§ **What is required**:
Output exactly the lines that run from the top of the entries to the line holding "- I finished", including both of those lines.

───── Recorded data ─────

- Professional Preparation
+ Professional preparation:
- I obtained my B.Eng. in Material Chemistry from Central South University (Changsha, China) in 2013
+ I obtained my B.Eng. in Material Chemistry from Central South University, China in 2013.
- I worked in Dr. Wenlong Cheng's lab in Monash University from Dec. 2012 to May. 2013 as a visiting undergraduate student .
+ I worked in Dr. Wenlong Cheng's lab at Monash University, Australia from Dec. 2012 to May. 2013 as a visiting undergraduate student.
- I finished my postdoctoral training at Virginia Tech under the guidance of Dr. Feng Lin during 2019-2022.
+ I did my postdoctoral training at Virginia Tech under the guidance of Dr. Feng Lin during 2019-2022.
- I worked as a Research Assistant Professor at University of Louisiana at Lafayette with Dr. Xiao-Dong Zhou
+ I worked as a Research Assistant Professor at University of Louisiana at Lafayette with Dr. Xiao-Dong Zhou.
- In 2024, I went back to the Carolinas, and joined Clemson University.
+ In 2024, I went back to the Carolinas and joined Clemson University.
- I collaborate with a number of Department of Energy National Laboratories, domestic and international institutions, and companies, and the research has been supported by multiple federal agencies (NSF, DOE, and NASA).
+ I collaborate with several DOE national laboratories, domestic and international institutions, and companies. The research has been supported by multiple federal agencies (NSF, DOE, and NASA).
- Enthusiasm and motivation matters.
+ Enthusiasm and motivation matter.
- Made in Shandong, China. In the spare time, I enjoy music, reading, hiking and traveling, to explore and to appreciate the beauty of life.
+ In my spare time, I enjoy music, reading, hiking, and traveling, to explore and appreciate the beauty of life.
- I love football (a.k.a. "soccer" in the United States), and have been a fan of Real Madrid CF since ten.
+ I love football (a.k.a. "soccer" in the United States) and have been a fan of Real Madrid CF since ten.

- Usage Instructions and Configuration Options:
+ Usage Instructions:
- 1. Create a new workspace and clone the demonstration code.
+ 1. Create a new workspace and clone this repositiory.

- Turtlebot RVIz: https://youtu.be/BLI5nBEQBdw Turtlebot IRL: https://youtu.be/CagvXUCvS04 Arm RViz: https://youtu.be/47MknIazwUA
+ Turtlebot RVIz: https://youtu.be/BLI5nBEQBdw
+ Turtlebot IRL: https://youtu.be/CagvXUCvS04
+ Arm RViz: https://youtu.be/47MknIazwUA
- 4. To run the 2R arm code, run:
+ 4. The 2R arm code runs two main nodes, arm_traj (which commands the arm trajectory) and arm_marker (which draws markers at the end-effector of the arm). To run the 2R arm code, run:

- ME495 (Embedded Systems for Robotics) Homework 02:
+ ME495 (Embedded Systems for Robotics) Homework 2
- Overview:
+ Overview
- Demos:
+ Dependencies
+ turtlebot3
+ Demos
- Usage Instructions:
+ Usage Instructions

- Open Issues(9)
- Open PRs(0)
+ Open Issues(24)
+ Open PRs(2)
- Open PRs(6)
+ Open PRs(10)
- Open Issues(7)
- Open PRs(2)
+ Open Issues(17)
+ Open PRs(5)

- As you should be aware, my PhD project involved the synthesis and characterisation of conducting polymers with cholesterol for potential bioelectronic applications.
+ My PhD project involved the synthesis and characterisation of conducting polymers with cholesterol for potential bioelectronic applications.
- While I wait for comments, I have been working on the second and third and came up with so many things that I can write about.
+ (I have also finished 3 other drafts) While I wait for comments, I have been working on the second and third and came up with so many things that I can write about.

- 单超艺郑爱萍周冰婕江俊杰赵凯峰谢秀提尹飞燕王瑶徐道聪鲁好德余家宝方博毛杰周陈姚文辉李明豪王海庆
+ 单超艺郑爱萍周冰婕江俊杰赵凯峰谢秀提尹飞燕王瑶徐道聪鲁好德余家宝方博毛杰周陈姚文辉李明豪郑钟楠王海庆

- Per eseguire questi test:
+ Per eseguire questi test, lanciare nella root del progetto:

─────

§ **Task response**:
- Professional Preparation
+ Professional preparation:
- I obtained my B.Eng. in Material Chemistry from Central South University (Changsha, China) in 2013
+ I obtained my B.Eng. in Material Chemistry from Central South University, China in 2013.
- I worked in Dr. Wenlong Cheng's lab in Monash University from Dec. 2012 to May. 2013 as a visiting undergraduate student .
+ I worked in Dr. Wenlong Cheng's lab at Monash University, Australia from Dec. 2012 to May. 2013 as a visiting undergraduate student.
- I finished my postdoctoral training at Virginia Tech under the guidance of Dr. Feng Lin during 2019-2022.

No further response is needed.